The report authors examined the brains of three camels with neurologic signs and a fourth without. They found spongiform changes and degeneration in brains of the three animals with clinical signs.

They also collected the lymph nodes from one of those with clinical signs and found disease-causing prion proteins in that tissue, the article states. Spread of prions through the lymph nodes, as with scrapie and chronic wasting disease, is associated with prion shedding.

Retrospective analysis showed about 70 dromedaries brought to the slaughter facility during 2015 and 2016—3 percent of the total—had neurologic signs consistent with the disease.
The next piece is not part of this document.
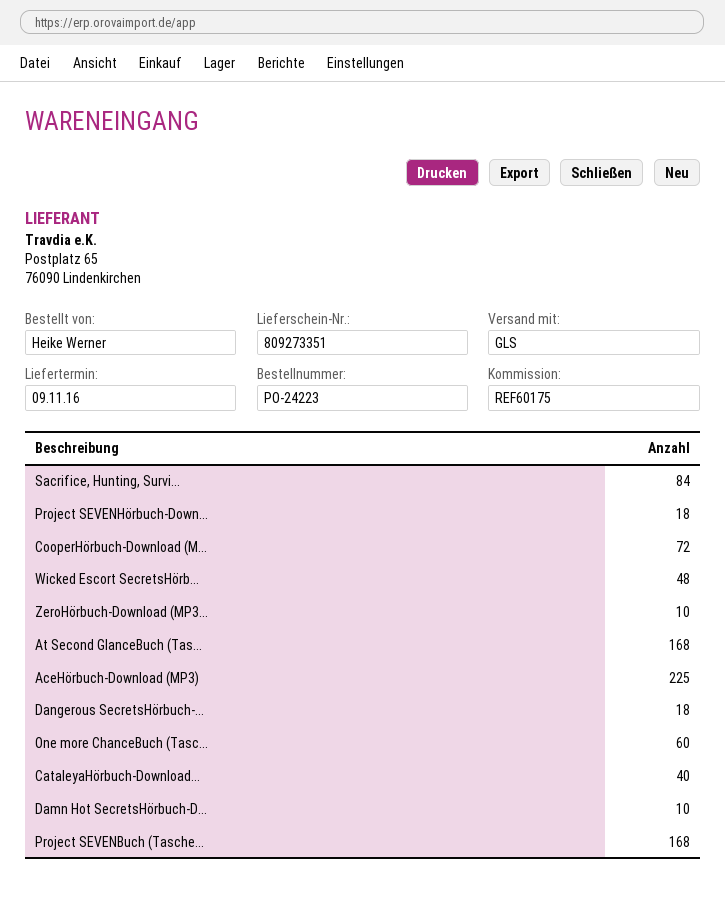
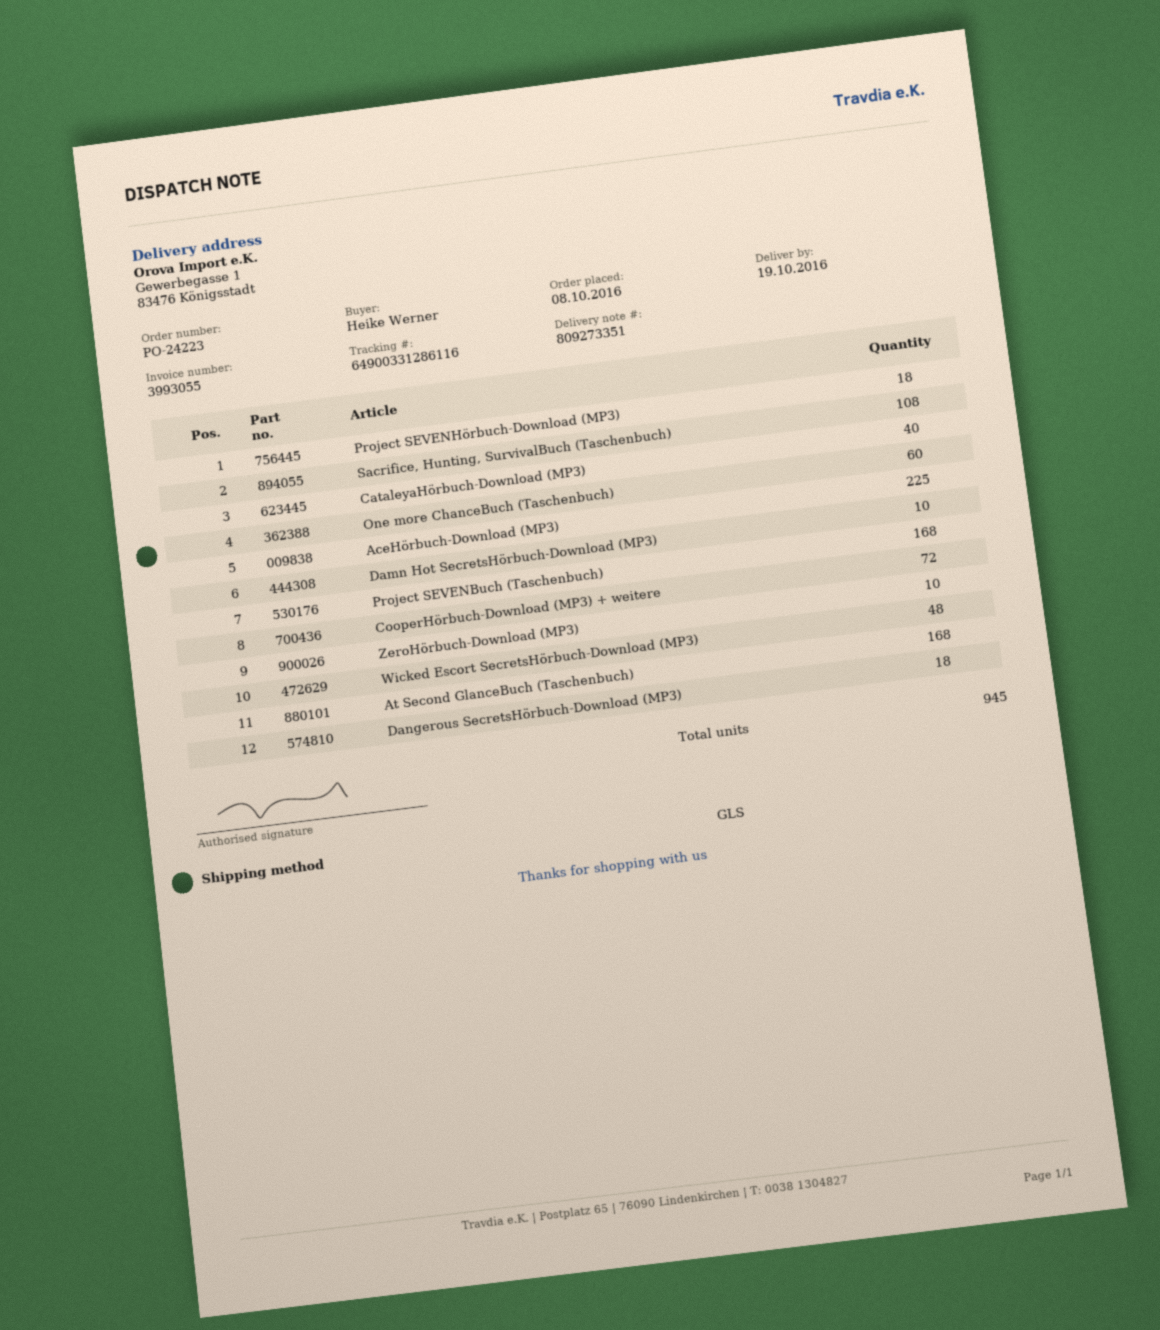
delivery date: 2016-11-09 -> 2016-10-19
Sacrifice, Hunting, Survi...: 84 -> 108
The disease has been observed only in animals more than 8 years old, whereas camels tend to be slaughtered at younger than 5 years.

"In the past 5 years, neurologic symptoms have been observed more often in adult dromedaries at antemortem examination," the article states.

Clinical signs of the disease included weight loss, behavior abnormalities, and neurologic signs such as tremors, aggression, hyper-reactivity, gait changes, ataxia of hind limbs, falls, and difficulty rising. The disease kills dromedaries three to eight months after clinical signs begin.

The authors wrote that the prion disease may have originated in another species, but it has a biochemical signature distinct from those of bovine spongiform encephalopathy and scrapie, and neither disease has been found in Algeria. Further study of the disease's geographic distribution will help.

"Our identification of this prion disease in a geographically widespread livestock species requires urgent enforcement of surveillance and assessment of the potential risks to human and animal health," the article states.